Default fields exist in all events. Three important default fields are host, source, and source type. They describe where the event originated. Other default fields include datetime fields, which provide additional searchable granularity to event timestamps. Splunk software also automatically adds default fields classified as internal fields.

Custom indexed fields are fields that you have manually configured for index-time extraction. See Create custom fields at index time in the Getting Data In manual.

Finally, when Splunk software indexes structured data, it creates index-time field extractions for the fields that it finds. Examples of structured data include:

  • comma-separated value files (CSV)
  • tab-separated value files (TSV)
  • pipe-separated value files
  • JavaScript Object Notation (JSON) data sources

When searching for default field values and custom indexed field values you can use the standard <field>=<value> syntax. This syntax matches default fields, custom indexed fields, and search-time fields.

However if you are searching specifically for a field that has been extracted at index-time from structured data, you can search more efficiently if you exchange the equal sign for a double colon, as follows:

<field>::<value>

This syntax works best in searches for fields that were indexed from structured data. However, you can use it to search for default and custom indexed fields as well. You cannot use it to search on Search-time fields.

For more information about extracting fields from structured data files, see Extract data from files with headers in the Getting Data In manual.

Field extraction at search time

At search time, Splunk software extracts additional fields, depending on its Search Mode setting and whether or not that setting enables field discovery given the type of search being run.

Search examples

Example 1: Search for events on all "corp" servers for accesses by the user "strawsky". It then reports the 20 most recent events.
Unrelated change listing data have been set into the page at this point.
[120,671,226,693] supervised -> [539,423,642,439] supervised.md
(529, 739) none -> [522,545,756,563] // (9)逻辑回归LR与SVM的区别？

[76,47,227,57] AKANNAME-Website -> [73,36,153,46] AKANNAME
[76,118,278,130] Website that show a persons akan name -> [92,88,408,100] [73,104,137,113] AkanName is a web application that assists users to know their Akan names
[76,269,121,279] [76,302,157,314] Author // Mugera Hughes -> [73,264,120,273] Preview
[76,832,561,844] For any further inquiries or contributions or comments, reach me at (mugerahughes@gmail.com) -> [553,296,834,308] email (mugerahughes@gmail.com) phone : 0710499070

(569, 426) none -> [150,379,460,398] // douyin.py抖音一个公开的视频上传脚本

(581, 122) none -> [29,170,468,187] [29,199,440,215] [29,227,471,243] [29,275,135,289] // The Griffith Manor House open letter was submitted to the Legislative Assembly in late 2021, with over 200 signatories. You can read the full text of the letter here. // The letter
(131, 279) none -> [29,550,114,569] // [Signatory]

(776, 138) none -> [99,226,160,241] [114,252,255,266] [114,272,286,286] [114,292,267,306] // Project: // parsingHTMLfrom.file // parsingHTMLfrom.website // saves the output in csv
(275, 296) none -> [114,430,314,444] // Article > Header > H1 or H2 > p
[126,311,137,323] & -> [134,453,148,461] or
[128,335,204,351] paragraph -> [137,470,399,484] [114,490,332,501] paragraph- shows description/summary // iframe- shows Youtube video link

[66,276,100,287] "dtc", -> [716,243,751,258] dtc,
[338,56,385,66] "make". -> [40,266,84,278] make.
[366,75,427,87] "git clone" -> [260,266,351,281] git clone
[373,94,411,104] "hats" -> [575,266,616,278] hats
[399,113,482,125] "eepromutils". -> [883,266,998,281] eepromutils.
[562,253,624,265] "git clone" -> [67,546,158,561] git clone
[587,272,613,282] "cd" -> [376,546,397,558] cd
host=corp* eventtype=access user=strawsky

In this example, host is a default field, while eventtype and user are additional fields that might have been automatically extracted or that you defined.

In general, an event type is a user-defined field that simplifies search by letting you categorize events. You can save a search as an event type and quickly retrieve those events using the eventtype field. For more information, read About event types in the Knowledge Manager Manual.

Example 2: Search for events from the source "/var/www/log/php_error.log".

source="/var/www/log/php_error.log"

The source of an event is the name of the file, stream, or other input from which the event originates.

Example 3: Search for all events that have an Apache web access source type.

sourcetype="access_*"

The source type of an event is the format of the data input from which it originates. In this search uses a wildcard to match any Apache web access log that begins with "access_". This includes access_common and access_combined (and you might also see access_combined_wcookie).

Example 4: Search indexed information from various CSV files to get a list of Plano-based employees.

employee_office::Plano

You have indexed several CSV files of employee records. Each of these CSV files share the same fields. You want to search for the employees from these files that are affiliated with the office in Plano, Texas.

This example uses the <field>::<value> syntax to find the fields from those CSV files, which are extracted at index time. This syntax works best for fields extracted from indexed structured data, although it can handle other kinds of index time fields as well. It cannot find fields that are extracted at search time.

Example 5: Search corp1 for events that have more than 4 lines, and omit events that contain the term 400.

host=corp1 linecount>4 NOT 400

You can use comparison expressions to match field/value pairs. Comparison expressions with "=" and "!=" work with all field/value pairs. Comparison expressions with < > <= >= work only with fields that have numeric values. This example specifies a search for events that have more than 4 lines, linecount>4.

Example 6: Searching with the boolean "NOT" versus the comparison operator "!=" is not the same. The following search returns events where field is undefined (or NULL).

NOT field="value"

The following search returns events where field exists and does not have the value "value".

field!="value"

In the case where the value in question is the wildcard "*", NOT field=* will return events where field is null/undefined, and field!=* will never return any events.

Example 7: Search for events that match a particular CIDR notation.

Suppose the ip field contains these IP address values:

10.10.10.12
50.10.10.17
10.10.10.23

The following search returns the events with the first and last values: 10.10.10.12 and 10.10.10.23

ip="10.10.10.0/24"

More about fields

This topic only discussed a handful of searches with fields.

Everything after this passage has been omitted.